### [TASK PROMPT]
Please set down exactly the lines of the listing below from the line containing "- Cloudwatch" through the line containing "- You may refer", both lines included, leaving out all other lines.

+ + + + +

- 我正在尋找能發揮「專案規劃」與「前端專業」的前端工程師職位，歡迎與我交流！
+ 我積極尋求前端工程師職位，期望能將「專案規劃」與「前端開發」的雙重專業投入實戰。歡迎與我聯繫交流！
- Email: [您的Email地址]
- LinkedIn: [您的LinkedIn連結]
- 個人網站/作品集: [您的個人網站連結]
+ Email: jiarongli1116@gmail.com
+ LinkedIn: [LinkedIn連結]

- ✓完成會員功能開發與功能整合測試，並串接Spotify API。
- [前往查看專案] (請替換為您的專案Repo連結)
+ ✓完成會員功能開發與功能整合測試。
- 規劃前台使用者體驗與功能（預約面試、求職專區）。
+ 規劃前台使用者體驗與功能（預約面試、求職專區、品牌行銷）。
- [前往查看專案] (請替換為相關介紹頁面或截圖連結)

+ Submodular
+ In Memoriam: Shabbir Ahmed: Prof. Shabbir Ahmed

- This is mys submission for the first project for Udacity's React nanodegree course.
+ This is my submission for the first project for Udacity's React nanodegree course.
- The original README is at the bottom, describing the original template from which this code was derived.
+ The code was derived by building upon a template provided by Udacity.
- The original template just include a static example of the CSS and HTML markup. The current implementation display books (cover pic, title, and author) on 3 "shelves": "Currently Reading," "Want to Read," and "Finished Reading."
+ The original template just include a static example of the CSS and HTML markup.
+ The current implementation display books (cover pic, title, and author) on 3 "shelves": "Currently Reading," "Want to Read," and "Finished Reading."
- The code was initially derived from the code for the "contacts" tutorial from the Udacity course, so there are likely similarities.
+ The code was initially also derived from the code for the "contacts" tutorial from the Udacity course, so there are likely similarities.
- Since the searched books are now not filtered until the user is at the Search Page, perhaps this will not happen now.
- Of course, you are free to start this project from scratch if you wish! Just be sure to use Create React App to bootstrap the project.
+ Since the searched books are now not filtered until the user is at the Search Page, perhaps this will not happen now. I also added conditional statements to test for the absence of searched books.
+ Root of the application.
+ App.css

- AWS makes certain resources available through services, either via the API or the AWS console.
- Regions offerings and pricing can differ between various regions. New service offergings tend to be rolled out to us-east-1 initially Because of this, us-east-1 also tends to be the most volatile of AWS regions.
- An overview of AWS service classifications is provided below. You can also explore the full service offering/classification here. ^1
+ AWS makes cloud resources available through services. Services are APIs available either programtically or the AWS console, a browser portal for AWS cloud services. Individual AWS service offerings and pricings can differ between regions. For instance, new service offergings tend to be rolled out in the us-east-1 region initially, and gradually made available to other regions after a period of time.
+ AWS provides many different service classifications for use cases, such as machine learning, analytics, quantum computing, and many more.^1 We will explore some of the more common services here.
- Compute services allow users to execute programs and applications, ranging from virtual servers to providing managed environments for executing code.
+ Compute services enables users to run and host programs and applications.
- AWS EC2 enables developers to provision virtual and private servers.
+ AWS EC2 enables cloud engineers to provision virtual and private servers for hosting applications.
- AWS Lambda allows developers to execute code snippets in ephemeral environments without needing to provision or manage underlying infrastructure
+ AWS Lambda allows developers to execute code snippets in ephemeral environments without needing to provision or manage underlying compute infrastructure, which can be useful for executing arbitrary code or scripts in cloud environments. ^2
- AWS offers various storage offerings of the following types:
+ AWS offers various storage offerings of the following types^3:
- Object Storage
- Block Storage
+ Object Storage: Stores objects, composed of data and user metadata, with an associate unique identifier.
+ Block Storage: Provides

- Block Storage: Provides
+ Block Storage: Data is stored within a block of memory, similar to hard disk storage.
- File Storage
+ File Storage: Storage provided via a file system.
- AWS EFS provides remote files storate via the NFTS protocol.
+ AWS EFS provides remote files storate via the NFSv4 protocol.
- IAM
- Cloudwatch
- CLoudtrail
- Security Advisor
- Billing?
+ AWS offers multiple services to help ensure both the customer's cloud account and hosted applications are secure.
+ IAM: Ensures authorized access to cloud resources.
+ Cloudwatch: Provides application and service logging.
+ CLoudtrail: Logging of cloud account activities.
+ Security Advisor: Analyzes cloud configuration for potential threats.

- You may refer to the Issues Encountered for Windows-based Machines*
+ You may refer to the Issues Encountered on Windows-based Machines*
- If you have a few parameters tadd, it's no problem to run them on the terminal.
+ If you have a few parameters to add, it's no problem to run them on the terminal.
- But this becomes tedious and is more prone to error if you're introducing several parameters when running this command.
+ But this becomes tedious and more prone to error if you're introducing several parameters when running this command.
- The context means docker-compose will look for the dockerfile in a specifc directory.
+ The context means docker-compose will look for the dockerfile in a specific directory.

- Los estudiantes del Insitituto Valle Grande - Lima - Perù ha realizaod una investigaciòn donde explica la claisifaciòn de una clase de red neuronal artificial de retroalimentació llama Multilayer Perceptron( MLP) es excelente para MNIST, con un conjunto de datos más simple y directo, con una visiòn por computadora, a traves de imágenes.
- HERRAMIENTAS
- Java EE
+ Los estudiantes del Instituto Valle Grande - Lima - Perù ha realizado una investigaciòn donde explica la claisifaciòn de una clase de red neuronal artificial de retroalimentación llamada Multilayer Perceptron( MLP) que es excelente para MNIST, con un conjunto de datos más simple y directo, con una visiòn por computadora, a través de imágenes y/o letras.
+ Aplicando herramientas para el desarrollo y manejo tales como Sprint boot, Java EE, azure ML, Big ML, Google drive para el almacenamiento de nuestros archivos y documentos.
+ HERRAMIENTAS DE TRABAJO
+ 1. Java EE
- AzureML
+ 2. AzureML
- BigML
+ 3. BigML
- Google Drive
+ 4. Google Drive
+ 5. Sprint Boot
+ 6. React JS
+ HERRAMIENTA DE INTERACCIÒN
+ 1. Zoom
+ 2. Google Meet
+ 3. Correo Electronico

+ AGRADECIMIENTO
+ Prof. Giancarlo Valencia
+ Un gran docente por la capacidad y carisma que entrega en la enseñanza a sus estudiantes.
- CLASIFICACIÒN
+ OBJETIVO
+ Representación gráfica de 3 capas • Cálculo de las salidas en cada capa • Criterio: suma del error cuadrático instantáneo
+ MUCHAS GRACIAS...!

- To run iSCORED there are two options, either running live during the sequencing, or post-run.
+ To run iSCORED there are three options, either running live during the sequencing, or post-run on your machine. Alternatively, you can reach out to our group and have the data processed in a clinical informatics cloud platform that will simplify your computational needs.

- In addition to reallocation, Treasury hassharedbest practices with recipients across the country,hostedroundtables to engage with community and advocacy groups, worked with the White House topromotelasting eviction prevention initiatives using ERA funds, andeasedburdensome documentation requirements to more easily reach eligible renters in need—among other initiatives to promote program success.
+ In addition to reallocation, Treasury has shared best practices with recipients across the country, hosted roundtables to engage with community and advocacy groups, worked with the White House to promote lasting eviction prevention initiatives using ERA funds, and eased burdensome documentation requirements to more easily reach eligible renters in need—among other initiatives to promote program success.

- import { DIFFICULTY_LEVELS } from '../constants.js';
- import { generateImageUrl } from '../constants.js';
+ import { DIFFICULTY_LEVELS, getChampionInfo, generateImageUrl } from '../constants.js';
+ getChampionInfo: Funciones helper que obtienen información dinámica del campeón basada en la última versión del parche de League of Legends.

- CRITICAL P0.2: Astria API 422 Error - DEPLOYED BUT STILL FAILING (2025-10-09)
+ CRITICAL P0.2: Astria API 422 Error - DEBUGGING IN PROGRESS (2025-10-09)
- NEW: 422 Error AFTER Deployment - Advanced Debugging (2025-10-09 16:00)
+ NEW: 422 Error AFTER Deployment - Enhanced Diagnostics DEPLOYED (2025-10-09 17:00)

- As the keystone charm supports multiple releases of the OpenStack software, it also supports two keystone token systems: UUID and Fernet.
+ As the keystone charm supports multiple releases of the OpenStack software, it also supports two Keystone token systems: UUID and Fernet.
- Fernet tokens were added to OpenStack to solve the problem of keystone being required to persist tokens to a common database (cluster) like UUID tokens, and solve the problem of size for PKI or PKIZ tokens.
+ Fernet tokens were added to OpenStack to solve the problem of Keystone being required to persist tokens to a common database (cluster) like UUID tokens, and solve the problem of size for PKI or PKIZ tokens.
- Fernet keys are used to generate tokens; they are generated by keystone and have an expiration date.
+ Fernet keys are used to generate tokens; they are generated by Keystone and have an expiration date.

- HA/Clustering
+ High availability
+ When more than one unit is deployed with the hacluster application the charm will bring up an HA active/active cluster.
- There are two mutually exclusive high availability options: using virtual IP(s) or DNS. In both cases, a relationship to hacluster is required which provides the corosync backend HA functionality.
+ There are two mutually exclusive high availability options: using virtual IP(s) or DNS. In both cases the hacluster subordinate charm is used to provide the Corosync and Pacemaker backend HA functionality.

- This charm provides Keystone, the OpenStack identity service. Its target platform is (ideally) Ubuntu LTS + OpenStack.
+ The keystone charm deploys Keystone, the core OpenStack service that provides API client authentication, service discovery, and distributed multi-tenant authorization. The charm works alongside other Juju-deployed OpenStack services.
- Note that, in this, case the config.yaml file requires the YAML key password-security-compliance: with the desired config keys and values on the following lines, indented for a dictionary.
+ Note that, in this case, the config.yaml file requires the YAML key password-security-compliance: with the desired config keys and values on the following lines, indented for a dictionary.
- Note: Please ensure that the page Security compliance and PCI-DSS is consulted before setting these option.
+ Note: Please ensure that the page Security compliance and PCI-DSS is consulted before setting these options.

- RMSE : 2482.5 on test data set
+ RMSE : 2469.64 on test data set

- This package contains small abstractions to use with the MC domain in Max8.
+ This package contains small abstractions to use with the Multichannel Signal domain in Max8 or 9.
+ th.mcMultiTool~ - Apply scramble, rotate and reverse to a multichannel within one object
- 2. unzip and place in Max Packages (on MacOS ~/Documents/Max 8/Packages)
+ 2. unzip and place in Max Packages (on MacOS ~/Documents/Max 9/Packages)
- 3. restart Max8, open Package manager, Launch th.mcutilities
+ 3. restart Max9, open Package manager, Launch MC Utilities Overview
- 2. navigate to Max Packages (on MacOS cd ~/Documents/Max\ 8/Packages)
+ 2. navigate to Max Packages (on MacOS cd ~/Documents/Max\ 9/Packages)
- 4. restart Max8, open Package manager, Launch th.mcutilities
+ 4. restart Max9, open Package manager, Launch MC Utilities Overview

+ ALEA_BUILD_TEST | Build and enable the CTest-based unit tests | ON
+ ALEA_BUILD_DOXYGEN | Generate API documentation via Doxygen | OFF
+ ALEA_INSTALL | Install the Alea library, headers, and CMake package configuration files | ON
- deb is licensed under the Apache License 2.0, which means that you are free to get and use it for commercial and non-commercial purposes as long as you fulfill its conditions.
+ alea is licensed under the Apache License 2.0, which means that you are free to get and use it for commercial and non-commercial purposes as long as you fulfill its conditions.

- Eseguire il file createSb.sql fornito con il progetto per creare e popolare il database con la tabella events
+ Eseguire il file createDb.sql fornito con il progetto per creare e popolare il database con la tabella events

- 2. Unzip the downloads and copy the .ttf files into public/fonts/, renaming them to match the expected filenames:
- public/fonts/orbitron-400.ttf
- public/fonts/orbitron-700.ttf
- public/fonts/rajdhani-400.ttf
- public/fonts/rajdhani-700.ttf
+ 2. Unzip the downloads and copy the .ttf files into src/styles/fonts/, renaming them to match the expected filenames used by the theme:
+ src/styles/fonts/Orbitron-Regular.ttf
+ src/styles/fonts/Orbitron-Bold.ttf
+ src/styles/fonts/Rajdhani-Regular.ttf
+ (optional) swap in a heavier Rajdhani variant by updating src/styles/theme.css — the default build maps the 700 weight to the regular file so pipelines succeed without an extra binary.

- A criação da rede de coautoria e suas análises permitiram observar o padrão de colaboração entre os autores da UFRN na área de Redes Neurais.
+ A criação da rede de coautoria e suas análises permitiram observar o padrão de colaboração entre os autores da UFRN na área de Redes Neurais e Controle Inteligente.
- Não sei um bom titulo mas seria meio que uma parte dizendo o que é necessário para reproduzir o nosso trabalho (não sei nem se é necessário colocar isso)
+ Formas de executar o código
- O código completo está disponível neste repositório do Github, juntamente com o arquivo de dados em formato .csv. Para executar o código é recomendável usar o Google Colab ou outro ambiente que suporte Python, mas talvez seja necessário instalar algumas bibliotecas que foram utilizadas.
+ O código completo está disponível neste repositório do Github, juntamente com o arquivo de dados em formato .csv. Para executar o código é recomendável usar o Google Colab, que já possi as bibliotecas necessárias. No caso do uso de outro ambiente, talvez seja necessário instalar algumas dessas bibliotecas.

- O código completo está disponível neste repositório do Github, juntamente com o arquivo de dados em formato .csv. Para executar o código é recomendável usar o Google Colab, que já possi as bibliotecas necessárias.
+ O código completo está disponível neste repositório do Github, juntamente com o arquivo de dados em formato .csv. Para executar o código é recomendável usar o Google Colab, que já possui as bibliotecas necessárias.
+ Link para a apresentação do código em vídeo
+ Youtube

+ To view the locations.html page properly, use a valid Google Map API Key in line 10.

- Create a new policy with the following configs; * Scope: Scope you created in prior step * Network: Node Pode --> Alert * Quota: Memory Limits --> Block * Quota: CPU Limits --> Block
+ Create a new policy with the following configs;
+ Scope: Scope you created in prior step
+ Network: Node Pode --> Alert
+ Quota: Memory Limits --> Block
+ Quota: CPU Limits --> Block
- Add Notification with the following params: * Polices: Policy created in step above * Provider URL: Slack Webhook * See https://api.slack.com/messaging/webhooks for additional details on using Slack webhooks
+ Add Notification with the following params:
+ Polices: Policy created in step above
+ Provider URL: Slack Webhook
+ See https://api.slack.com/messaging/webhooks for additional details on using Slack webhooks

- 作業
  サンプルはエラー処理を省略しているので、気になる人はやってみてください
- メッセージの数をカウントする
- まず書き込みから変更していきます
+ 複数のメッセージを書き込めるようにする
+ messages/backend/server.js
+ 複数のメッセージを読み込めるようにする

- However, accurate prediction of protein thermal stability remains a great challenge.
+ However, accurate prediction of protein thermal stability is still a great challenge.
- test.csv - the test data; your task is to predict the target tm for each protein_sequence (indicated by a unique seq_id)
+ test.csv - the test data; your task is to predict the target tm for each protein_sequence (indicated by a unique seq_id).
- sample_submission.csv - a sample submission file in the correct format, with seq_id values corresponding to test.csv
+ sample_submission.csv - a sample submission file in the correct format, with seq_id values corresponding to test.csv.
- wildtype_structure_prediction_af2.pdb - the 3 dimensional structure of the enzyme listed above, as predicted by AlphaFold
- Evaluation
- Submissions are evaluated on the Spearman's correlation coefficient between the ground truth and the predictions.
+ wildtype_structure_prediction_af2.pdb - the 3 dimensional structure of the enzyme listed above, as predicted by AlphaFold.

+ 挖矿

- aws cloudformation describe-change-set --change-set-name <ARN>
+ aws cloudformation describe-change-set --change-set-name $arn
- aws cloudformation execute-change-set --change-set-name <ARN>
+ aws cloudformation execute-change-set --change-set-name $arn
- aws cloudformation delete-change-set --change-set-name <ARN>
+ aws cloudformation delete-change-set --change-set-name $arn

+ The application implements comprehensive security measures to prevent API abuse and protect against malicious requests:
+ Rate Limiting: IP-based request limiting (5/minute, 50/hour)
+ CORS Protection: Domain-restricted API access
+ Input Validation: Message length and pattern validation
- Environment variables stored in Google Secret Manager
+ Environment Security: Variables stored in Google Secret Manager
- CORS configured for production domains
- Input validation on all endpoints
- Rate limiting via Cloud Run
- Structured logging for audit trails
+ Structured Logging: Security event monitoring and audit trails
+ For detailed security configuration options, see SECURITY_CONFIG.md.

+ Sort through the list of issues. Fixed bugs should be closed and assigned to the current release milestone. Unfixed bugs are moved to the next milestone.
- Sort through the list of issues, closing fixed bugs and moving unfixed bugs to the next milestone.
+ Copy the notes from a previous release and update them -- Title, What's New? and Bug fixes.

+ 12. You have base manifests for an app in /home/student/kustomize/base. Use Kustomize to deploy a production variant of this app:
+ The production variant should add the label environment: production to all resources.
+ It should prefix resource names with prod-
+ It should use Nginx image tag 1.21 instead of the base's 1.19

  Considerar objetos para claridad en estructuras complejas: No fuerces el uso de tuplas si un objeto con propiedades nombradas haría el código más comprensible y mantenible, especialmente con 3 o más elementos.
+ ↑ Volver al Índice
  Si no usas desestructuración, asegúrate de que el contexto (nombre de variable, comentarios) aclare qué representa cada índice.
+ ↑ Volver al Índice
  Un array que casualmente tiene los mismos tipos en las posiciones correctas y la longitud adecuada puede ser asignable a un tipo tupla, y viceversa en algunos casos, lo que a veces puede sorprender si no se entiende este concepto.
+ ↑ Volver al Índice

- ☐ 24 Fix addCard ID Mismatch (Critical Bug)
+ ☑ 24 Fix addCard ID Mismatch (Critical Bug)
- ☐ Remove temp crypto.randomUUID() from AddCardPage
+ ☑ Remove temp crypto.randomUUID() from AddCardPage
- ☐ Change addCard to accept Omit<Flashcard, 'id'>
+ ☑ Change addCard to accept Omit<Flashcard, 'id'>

+ + + + +

### [TASK RESPONSE]
- Cloudwatch
- CLoudtrail
- Security Advisor
- Billing?
+ AWS offers multiple services to help ensure both the customer's cloud account and hosted applications are secure.
+ IAM: Ensures authorized access to cloud resources.
+ Cloudwatch: Provides application and service logging.
+ CLoudtrail: Logging of cloud account activities.
+ Security Advisor: Analyzes cloud configuration for potential threats.

- You may refer to the Issues Encountered for Windows-based Machines*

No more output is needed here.